■ Records ■
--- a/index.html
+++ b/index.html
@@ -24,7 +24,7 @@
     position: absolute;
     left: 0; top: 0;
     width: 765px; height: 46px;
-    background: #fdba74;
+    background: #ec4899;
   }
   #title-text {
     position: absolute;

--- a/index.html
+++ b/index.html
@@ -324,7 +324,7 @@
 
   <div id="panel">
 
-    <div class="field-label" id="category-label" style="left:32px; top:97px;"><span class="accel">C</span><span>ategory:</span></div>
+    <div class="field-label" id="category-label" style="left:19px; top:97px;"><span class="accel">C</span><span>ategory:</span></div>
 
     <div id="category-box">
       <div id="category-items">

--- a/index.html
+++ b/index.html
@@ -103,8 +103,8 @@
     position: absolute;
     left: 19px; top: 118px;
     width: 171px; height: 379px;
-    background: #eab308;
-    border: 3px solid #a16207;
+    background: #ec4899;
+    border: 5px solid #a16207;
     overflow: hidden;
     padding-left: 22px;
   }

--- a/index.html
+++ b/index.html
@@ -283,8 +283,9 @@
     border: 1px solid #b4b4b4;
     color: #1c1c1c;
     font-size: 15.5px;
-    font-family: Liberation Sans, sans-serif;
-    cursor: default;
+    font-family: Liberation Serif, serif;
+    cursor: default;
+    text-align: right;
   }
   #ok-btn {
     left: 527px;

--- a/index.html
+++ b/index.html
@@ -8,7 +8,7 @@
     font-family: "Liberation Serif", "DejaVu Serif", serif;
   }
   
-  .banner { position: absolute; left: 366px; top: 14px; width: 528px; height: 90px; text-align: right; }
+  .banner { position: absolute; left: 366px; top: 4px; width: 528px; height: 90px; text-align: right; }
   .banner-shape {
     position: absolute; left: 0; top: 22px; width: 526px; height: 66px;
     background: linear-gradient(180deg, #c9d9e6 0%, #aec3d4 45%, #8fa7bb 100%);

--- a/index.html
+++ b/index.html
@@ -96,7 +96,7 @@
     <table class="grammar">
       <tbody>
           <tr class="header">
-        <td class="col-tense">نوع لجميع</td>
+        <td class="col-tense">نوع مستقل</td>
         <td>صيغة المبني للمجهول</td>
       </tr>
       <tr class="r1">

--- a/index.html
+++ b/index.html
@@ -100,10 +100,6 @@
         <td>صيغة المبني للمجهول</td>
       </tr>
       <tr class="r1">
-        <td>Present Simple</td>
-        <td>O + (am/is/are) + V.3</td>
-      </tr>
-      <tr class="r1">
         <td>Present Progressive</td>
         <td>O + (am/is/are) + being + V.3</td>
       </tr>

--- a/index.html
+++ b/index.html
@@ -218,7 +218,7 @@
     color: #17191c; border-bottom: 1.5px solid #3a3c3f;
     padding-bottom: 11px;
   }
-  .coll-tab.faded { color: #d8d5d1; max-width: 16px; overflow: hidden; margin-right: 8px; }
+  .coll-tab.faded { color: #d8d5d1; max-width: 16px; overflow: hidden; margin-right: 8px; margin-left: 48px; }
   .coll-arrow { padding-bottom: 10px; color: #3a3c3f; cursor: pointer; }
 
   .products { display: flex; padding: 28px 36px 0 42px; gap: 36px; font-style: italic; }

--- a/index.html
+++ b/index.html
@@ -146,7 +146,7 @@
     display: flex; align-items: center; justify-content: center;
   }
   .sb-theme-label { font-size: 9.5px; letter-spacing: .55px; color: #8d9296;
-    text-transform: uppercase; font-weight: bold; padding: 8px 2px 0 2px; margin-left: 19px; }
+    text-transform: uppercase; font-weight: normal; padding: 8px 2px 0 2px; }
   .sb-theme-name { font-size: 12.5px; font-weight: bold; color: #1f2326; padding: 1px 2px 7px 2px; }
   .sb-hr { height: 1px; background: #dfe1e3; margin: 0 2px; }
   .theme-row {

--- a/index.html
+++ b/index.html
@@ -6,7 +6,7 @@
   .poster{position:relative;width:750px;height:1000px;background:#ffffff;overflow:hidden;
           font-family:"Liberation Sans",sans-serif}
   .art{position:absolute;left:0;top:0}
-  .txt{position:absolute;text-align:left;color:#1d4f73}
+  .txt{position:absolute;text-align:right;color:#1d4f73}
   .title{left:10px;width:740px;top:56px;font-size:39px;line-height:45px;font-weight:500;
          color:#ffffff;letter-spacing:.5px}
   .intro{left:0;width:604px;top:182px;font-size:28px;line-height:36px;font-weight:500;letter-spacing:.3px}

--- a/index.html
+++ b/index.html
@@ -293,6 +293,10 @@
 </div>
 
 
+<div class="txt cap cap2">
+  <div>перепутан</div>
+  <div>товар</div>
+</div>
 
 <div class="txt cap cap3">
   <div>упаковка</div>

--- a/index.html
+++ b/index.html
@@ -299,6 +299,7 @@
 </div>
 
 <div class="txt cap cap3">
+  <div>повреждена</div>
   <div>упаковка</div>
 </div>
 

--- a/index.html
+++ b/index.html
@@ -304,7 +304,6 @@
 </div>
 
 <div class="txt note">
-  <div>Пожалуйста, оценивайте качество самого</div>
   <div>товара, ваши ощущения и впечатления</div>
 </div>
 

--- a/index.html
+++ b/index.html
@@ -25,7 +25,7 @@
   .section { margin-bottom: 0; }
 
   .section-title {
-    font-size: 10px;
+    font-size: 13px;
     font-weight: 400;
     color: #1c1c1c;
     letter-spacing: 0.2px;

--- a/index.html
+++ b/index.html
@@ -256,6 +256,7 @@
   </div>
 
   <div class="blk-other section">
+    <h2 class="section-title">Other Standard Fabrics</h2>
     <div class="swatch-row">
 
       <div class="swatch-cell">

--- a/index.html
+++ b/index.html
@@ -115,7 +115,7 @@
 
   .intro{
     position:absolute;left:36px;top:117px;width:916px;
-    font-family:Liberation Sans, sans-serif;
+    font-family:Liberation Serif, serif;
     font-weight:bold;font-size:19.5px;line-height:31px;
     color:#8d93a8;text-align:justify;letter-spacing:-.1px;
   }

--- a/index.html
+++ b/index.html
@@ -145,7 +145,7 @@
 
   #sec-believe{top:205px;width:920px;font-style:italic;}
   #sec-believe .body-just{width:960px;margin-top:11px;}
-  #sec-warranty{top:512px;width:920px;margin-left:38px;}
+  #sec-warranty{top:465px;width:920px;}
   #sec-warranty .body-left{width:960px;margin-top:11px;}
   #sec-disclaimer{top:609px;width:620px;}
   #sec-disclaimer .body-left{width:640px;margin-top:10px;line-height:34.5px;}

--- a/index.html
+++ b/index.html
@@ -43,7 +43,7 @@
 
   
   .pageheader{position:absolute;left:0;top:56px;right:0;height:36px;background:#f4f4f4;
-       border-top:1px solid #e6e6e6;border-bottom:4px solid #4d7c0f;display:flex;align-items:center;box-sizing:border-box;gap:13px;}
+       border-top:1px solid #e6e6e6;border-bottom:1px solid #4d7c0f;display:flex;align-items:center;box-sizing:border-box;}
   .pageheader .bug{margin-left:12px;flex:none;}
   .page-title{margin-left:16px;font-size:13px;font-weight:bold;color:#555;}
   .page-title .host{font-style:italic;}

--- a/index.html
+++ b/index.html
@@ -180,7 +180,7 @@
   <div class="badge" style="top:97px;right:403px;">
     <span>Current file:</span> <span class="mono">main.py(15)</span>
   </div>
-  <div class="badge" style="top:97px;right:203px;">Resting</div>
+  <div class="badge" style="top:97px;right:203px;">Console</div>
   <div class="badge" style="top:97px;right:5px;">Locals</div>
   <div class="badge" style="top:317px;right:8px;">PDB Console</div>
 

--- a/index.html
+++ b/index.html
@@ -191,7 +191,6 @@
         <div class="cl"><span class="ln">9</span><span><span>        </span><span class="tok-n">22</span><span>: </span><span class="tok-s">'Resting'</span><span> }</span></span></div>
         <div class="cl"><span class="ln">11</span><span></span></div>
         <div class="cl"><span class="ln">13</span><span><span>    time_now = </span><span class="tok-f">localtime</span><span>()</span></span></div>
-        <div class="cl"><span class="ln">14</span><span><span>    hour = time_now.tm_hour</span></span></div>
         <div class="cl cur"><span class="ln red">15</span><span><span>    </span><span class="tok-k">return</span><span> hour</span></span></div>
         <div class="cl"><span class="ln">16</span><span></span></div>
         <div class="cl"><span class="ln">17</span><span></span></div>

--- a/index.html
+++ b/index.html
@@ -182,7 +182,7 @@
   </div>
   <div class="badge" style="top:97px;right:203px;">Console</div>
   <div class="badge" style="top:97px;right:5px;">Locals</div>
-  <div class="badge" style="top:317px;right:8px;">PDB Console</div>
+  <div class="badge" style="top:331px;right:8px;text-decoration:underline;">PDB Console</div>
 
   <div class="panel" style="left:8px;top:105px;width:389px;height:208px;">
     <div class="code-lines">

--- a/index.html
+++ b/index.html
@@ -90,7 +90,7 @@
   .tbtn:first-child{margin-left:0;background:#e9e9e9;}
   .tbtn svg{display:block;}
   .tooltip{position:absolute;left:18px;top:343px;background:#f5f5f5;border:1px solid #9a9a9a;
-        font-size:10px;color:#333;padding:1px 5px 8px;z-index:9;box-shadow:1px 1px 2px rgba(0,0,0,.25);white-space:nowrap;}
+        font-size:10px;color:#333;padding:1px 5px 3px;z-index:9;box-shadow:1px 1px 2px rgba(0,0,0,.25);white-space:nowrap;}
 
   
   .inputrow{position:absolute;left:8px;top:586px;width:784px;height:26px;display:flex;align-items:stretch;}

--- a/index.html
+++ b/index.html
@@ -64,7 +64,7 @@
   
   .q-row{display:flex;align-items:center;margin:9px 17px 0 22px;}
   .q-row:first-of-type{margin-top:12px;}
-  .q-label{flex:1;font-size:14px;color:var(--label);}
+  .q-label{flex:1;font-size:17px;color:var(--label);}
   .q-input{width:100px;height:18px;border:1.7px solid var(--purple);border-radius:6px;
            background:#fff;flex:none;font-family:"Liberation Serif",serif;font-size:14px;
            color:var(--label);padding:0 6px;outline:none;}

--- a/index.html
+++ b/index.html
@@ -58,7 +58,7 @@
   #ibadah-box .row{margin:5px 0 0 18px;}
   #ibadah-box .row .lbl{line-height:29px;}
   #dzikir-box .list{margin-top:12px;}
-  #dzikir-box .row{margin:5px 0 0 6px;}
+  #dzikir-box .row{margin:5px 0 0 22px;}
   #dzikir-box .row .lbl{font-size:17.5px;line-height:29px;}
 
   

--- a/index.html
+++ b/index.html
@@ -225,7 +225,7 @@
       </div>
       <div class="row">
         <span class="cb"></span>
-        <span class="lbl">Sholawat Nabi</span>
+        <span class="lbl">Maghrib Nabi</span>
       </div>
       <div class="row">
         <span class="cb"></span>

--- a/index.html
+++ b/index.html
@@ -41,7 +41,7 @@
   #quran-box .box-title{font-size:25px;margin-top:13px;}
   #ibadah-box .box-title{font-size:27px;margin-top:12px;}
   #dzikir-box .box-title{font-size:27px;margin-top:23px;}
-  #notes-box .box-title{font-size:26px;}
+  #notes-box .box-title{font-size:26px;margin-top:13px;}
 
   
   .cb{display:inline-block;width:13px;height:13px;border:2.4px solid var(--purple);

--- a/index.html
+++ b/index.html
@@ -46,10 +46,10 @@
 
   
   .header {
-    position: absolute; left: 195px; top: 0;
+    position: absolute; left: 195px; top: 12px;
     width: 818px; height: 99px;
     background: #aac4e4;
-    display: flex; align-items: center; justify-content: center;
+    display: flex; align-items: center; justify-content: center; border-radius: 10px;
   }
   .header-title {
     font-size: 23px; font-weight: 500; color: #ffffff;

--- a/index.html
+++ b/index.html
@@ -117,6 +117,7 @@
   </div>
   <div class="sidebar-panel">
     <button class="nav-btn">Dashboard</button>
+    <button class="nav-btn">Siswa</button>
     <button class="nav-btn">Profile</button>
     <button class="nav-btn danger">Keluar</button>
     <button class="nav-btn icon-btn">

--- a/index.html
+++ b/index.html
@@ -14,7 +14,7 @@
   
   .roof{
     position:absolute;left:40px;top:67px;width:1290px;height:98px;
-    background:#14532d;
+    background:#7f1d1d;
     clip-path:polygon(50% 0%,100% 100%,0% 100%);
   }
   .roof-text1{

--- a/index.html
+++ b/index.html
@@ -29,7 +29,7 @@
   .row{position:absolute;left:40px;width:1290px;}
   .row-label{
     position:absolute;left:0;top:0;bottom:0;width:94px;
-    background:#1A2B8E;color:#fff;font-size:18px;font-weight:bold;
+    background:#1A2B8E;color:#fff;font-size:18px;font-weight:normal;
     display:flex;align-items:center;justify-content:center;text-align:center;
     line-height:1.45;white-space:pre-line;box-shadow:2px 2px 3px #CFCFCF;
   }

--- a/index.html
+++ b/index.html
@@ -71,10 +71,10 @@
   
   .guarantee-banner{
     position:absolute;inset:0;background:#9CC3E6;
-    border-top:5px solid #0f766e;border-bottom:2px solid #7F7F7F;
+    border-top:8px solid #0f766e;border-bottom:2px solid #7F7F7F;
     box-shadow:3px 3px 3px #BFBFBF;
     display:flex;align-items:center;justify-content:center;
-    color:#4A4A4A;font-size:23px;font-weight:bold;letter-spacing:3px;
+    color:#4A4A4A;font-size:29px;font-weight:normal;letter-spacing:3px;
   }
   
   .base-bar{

■ Activity ■
Leave out every line above except those from the line with "uppercase; font-weight: normal;" up to and including the line with "font-family:Liberation Sans, sans-serif;", and copy those exactly.

■ Task response ■
+    text-transform: uppercase; font-weight: normal; padding: 8px 2px 0 2px; }
   .sb-theme-name { font-size: 12.5px; font-weight: bold; color: #1f2326; padding: 1px 2px 7px 2px; }
   .sb-hr { height: 1px; background: #dfe1e3; margin: 0 2px; }
   .theme-row {

--- a/index.html
+++ b/index.html
@@ -6,7 +6,7 @@
   .poster{position:relative;width:750px;height:1000px;background:#ffffff;overflow:hidden;
           font-family:"Liberation Sans",sans-serif}
   .art{position:absolute;left:0;top:0}
-  .txt{position:absolute;text-align:left;color:#1d4f73}
+  .txt{position:absolute;text-align:right;color:#1d4f73}
   .title{left:10px;width:740px;top:56px;font-size:39px;line-height:45px;font-weight:500;
          color:#ffffff;letter-spacing:.5px}
   .intro{left:0;width:604px;top:182px;font-size:28px;line-height:36px;font-weight:500;letter-spacing:.3px}

--- a/index.html
+++ b/index.html
@@ -293,6 +293,10 @@
 </div>
 
 
+<div class="txt cap cap2">
+  <div>перепутан</div>
+  <div>товар</div>
+</div>
 
 <div class="txt cap cap3">
   <div>упаковка</div>

--- a/index.html
+++ b/index.html
@@ -299,6 +299,7 @@
 </div>
 
 <div class="txt cap cap3">
+  <div>повреждена</div>
   <div>упаковка</div>
 </div>
 

--- a/index.html
+++ b/index.html
@@ -304,7 +304,6 @@
 </div>
 
 <div class="txt note">
-  <div>Пожалуйста, оценивайте качество самого</div>
   <div>товара, ваши ощущения и впечатления</div>
 </div>
 

--- a/index.html
+++ b/index.html
@@ -25,7 +25,7 @@
   .section { margin-bottom: 0; }
 
   .section-title {
-    font-size: 10px;
+    font-size: 13px;
     font-weight: 400;
     color: #1c1c1c;
     letter-spacing: 0.2px;

--- a/index.html
+++ b/index.html
@@ -256,6 +256,7 @@
   </div>
 
   <div class="blk-other section">
+    <h2 class="section-title">Other Standard Fabrics</h2>
     <div class="swatch-row">
 
       <div class="swatch-cell">

--- a/index.html
+++ b/index.html
@@ -115,7 +115,7 @@
 
   .intro{
     position:absolute;left:36px;top:117px;width:916px;
-    font-family:Liberation Sans, sans-serif;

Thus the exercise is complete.